By SHAUNA ANDERSON
I have the loveliest four year old in existence. He crawls into my bed in the early hours of the morning clutching his stuffed green dragon and says: “cuddle me Mama.”
He plays dolls with his baby sister and dinosaur slayers with his older brother.
He yells passionately across the soccer field “I love you Mama” with a four year old’s lack of self-consciousness.
He paints flowers on erupting volcanoes at preschool.
And he hits other children.
I never thought I’d have a child who hit. I always thought I’d be able to control my children no matter what.
But from the age of two, despite trying to distract him, punish him, encourage him, he still hit. He never bit but he hit and pushed and threw things.
My angel was that child other mothers talked about and avoided. The play dates dried up, the kids stopped dropping in, the mums in the playground started standing on the other side. I became that woman at playgroup who followed her child around, on edge. At home he was fine, but at preschool he was struggling. No one wanted to play with the hitter.

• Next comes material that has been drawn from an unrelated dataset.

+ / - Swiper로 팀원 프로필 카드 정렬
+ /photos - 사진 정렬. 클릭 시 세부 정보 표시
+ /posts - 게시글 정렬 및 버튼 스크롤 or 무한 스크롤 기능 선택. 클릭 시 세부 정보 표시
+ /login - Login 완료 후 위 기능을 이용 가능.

It wasn’t until his preschool teacher suggested I take him to a speech therapist that things changed. It turns out that no one could understand him and hitting was his way of getting attention. Nine months into speech therapy he’s a different boy. He has friends, he smiles. We have a way left to go, and the play dates haven’t yet started dribbling in. But he’s happy.
Top Comments
My 4 year old is a hitter and biter :(
He has been since he could crawl.
We have since discovered he has autism, speech delays and sensory processing disorder. Looking back I knew something was wrong as eary as 6 months but I just thought we would wait and see. At 2 years old I had had enough waiting and went to specialists who diagnosed him, and he is so much happier now. Still has his outbursts, and it can be a daily struggle, but we are not on our own.

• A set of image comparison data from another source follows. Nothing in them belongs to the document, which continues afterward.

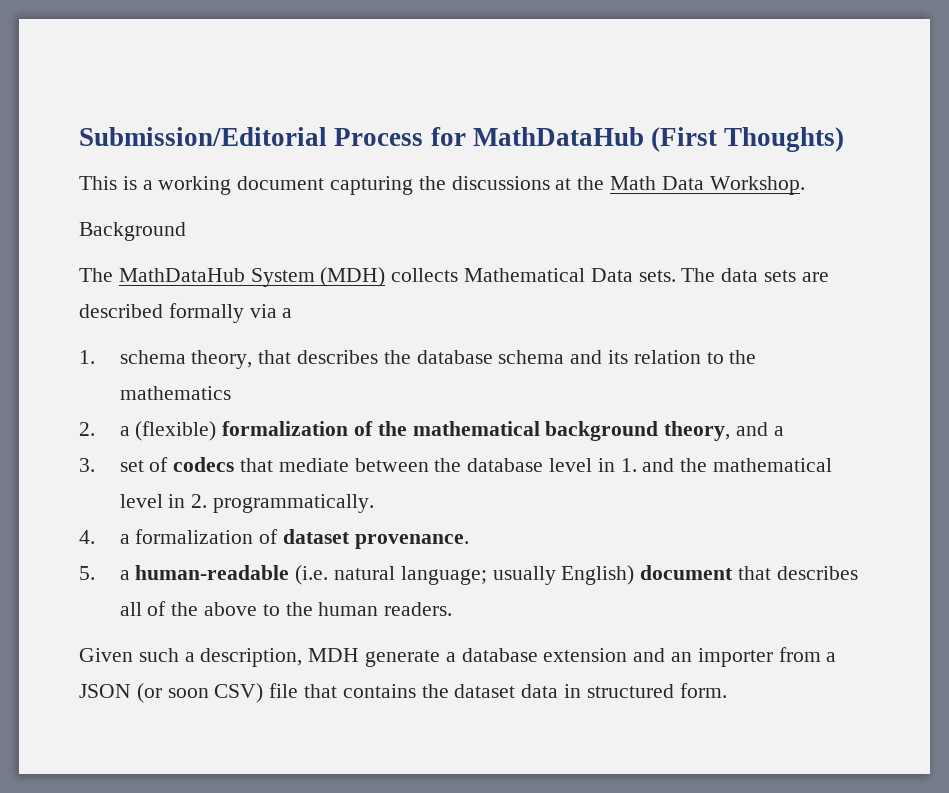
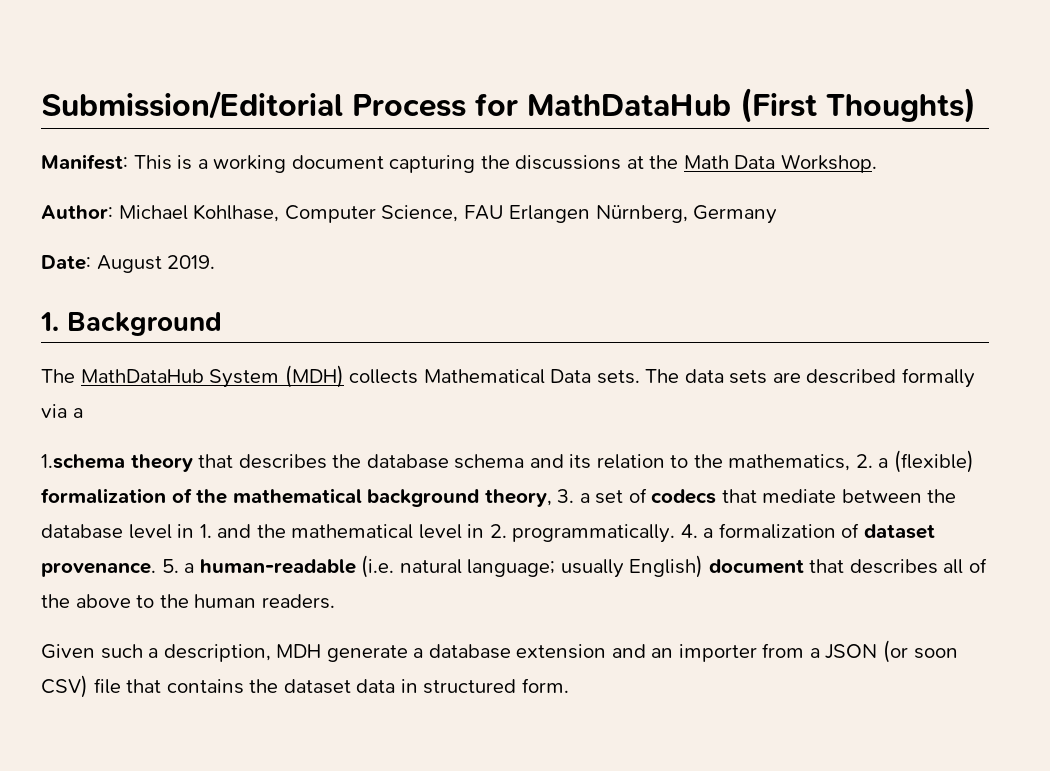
- This is a working document capturing the discussions at the Math Data Workshop.
+ Manifest: This is a working document capturing the discussions at the Math Data Workshop.
- Background
+ Author: Michael Kohlhase, Computer Science, FAU Erlangen Nürnberg, Germany
+ Date: August 2019.
+ 1. Background
- 1. schema theory, that describes the database schema and its relation to the mathematics
- 2. a (flexible) formalization of the mathematical background theory, and a
- 3. set of codecs that mediate between the database level in 1. and the mathematical level in 2. programmatically.
- 4. a formalization of dataset provenance.
- 5. a human-readable (i.e. natural language;
+ 1.schema theory that describes the database schema and its relation to the mathematics, 2. a (flexible) formalization of the mathematical background theory, 3. a set of codecs that mediate between the database level in 1. and the mathematical level in 2. programmatically. 4. a formalization of dataset provenance. 5. a human-readable (i.e. natural language;

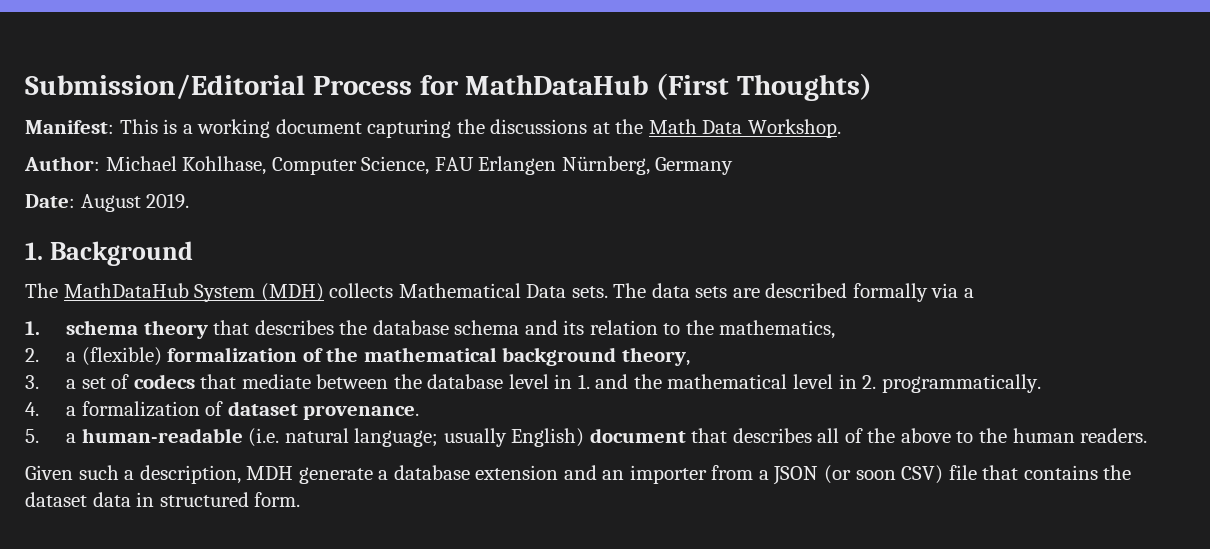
- 1.schema theory that describes the database schema and its relation to the mathematics, 2. a (flexible) formalization of the mathematical background theory, 3. a set of codecs that mediate between the database level in 1. and the mathematical level in 2. programmatically. 4. a formalization of dataset provenance. 5. a human-readable (i.e. natural language;
+ 1. schema theory that describes the database schema and its relation to the mathematics,
+ 2. a (flexible) formalization of the mathematical background theory,
+ 3. a set of codecs that mediate between the database level in 1. and the mathematical level in 2. programmatically.
+ 4. a formalization of dataset provenance.
+ 5. a human-readable (i.e. natural language;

Warning! A friend of mine had a boy who hit. She slowly taught him to keep his hands to himself but it didn't work because now he is the most affectionate boy ever! He hugs everyone, all the time and the girls in class love him and say they want to marry him. He is a really beautiful boy so hitting is certainly not an indication of a problem personality or future agression. It is just them trying something out that gets out of hand. Take heart because it will resolve itself eventually. I have known two other 'hitters' and they too are beautiful kids.